Below you can read the papers of the past Conferences
New Music Concepts 2019
Author(s): M. Bercier
Abstract: If we are going to begin to take music a step further and begin to explore new possibilities and new sonic environments we need to first assess how exactly we disseminate and communicate ideas that possess intrinsic temporal dimensions that defy the current linear framework. Linearity and synchronicity, while unifying, are concepts that constrain the temporal cognitive dimension of music and sound. Removing these constraints creates room for new possibilities that allow us to express more accurately the stream of new ideas pouring forth from within the temporal arts. With a means for communicating such ideas we can more accurately critique and reflect upon the ramifications of these new developments.
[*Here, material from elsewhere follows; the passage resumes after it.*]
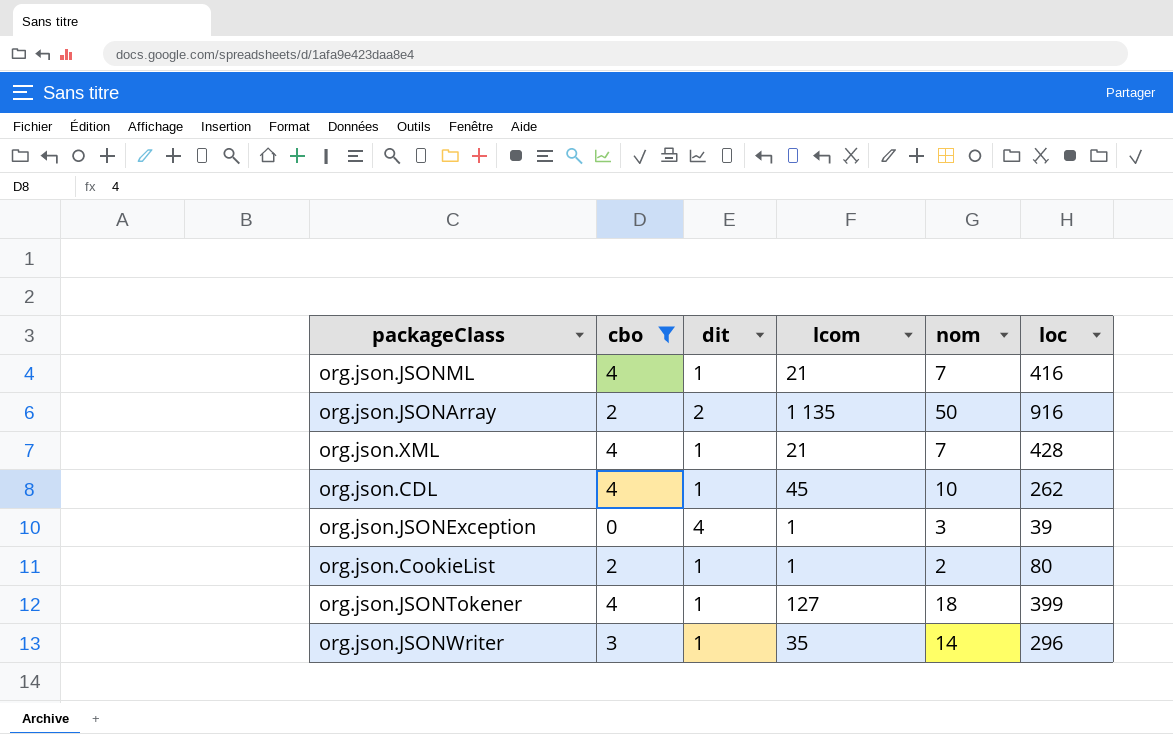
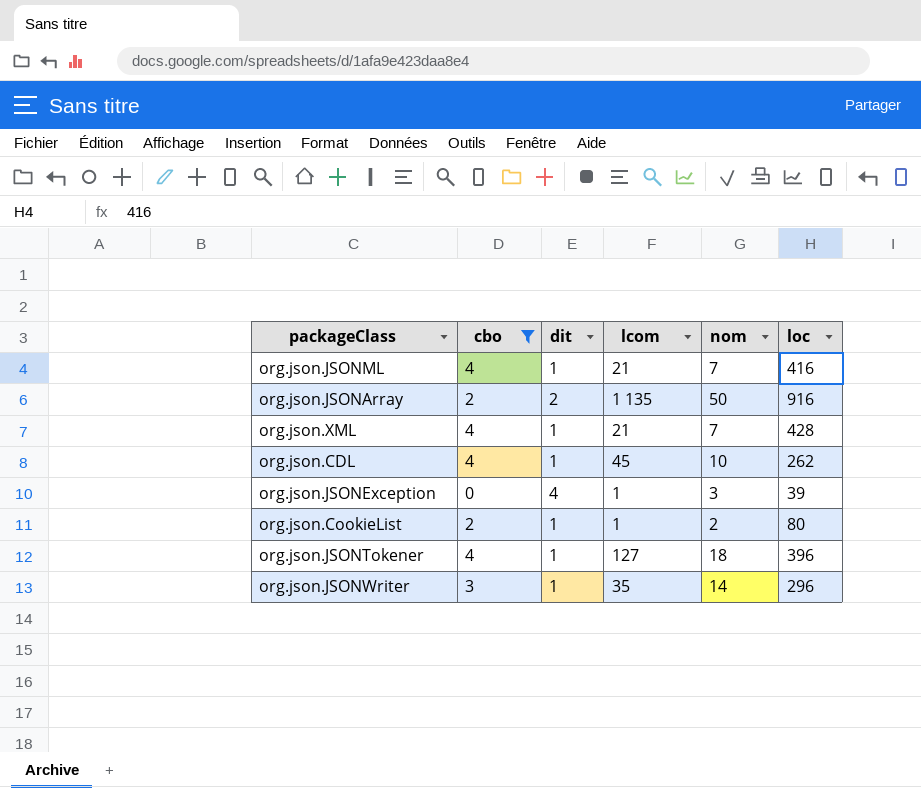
org.json.JSONTokener | loc: 399 -> 396

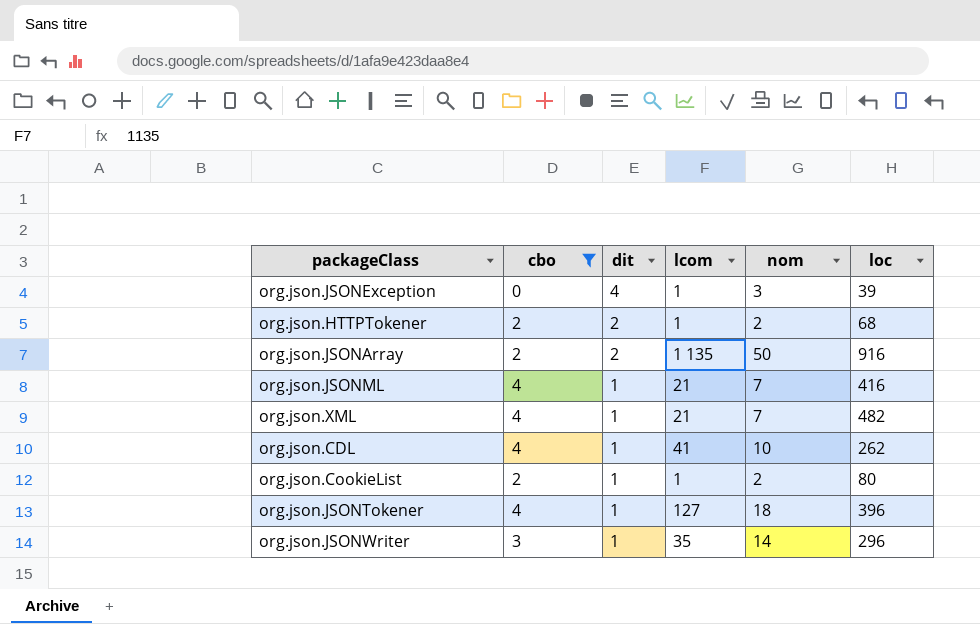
row order: none -> dit descending
row org.json.HTTPTokener: none -> 2 | 2 | 1 | 2 | 68
org.json.XML | loc: 428 -> 482
org.json.CDL | lcom: 45 -> 41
When we call into question the premise of musical thought as a lin- ear progression we are also calling into question the premise that time is a linear progression since both music and time are intrinsically cognate to one another. From a purely phenomenological perspective we can say that both a linear and nonlinear perception of time is inherently part of our experience of the world. While our experience of the present is best described as a linear progression, the role of memory and multisensory experience serves to disorient this explanation. Music serves to communicate the temporal facet of our experience that is at best described as irrational, serving as a kind of antithesis to semantical communication. If this is true then we must also ask why the linguistic framework of this mode of communication is of a purely linear design. Examining musical notation closely reveals room for a more harmonious marriage between nonlinear and linear design that ultimately awards us the freedom to impart an elegant and extra-dimensional array of concepts. This paper extrapolates upon these communicative principles to form the basis for a nonlinear asynchronous notation (NLAN) system.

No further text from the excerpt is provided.